According to the ADA and the European Association for the Study of Diabetes (EASD), oral antidiabetic drugs (OADs) should be used in combination with lifestyle changes, such as diet modification and exercise, starting at the time of diagnosis.15 Additional therapy agents, such as insulin, should be used to achieve and maintain glycemic control targets. A recent investigation demonstrated that the proportion of diabetics using antidiabetic therapies (ie, OADs, insulin, or both) was approximately 80% in the 1999–2004 period,14 suggesting that the remaining 20% may rely on lifestyle changes alone to manage their condition. There is insufficient current evidence about trends in antidiabetic treatment and resulting glycemic control, especially in older adults. It also remains unclear how increasing comorbidity impacts antidiabetic therapies and glycemic control.

Our study extended prior work by examining trends over time in diabetes prevalence, glycemic control, and antidiabetic therapy choices among adults (18–64 years of age) and older adults (65 years and older). We further explored factors that predict glycemic control in patients with diabetes.


  1. Top of page
  2. Abstract
  3. Methods
  4. Results
  5. Discussion
  6. Conclusions
  7. References

We used the 1999–2000, 2001–2002, and 2003–2004 NHANES datasets to explore trends in diabetes prevalence and in the utilization of antidiabetic medications in US adults and older adults. The NHANES surveys use a multistage cluster sample design to provide nationally representative estimates on the health and nutritional status of the US civilian, noninstitutionalized population.

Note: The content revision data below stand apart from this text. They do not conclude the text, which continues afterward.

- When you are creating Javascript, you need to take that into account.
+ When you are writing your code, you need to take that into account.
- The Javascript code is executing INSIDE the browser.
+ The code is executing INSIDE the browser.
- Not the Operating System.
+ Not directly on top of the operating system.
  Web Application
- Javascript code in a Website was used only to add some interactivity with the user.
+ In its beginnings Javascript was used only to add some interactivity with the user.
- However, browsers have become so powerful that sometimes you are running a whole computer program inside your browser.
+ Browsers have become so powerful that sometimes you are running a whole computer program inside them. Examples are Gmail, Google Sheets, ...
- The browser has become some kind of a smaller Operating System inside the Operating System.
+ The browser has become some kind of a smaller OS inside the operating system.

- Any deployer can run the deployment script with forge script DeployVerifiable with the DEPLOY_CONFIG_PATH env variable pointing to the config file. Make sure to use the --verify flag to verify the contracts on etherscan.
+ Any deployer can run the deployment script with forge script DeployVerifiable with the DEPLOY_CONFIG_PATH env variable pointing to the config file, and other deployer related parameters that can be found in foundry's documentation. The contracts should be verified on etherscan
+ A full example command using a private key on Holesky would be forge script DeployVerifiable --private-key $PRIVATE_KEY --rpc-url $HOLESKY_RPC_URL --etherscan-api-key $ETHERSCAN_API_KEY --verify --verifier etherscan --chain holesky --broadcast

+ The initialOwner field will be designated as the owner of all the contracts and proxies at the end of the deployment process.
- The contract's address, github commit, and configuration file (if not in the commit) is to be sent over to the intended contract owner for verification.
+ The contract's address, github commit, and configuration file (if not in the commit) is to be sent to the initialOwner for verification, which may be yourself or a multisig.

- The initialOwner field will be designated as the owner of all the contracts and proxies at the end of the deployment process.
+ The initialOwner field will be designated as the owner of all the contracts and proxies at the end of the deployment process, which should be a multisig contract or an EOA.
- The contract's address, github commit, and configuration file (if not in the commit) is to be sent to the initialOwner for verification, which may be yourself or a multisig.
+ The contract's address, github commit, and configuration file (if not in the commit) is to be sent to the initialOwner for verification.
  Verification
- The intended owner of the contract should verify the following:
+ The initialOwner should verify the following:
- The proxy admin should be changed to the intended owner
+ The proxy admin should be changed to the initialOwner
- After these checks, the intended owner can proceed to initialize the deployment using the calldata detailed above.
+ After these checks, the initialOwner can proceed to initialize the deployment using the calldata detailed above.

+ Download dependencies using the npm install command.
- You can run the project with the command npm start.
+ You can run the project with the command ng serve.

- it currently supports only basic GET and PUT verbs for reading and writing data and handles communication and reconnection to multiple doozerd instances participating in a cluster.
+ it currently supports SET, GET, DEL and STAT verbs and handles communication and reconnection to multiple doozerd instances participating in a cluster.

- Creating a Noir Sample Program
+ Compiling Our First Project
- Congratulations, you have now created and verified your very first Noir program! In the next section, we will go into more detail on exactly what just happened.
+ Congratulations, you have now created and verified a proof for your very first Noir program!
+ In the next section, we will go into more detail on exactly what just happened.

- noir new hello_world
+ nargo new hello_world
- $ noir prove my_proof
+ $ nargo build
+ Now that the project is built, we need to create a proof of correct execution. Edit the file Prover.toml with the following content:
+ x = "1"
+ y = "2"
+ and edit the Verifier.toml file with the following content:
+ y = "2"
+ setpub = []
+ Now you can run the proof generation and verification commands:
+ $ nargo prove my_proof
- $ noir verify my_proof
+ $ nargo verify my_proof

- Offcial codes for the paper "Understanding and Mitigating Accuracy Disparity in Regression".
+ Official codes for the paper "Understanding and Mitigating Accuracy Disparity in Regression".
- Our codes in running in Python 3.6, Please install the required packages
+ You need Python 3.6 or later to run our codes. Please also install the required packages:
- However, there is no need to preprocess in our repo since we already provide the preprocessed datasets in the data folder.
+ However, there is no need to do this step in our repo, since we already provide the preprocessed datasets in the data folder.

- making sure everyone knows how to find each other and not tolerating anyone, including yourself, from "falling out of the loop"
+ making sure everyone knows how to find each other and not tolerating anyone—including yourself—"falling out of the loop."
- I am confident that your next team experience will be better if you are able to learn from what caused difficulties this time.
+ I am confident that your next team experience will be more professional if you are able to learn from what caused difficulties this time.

The study cohort was comprised of individuals with self-reported diabetes. The identification of persons with diabetes was based on a positive response to the question, “Other than during pregnancy, have you ever been told by a doctor or health professional that you have diabetes or sugar diabetes?” Based on affirmative responses to the question, a total of 1545 individuals were identified as having diabetes. The HbA1c value was obtained from NHANES laboratory tests. Targets for glycemic control were defined as HbA1c <7.0% and <6.5%, as proposed by the ADA16 and the EASD,17 respectively. We aggregated HbA1c measures to 4 levels: <7, 7≤ HbA1c<8, 8≤HbA1c<9, and ≥9.

Current use of insulin and OADs were identified based on respondent self-report obtained from 2 questions: “Are you now taking insulin?” and “Are you now taking diabetic pills to lower your blood sugar?” Patients with diabetes who were identified as being “on diet alone” did not take insulin or diabetic pills.18

Covariates included comorbidities, specifically hypertension, stroke, heart failure, obesity, and nephropathy. The identification of diabetes with hypertension, stroke, or heart failure was based on individuals who responded “yes” to the following questions: “Have you ever been told by a doctor or other health professional that you had hypertension, also called high blood pressure?”, “Has a doctor or other health professional ever told you that you had a stroke?”, or “Has a doctor or other health professional ever told you that you had a heart attack (also called myocardial infarction)?” Obesity was defined as a body mass index (BMI) ≥30 kg/m2. Nephropathy was defined as the presence of microalbuminuria (albumin/creatinine 30–299 μg/mg), macroalbuminuria (albumin/creatinine ≥300 μg/mg), and/or a positive response to the question “Has a doctor or other health professional ever told you that you had weak or failing kidneys?”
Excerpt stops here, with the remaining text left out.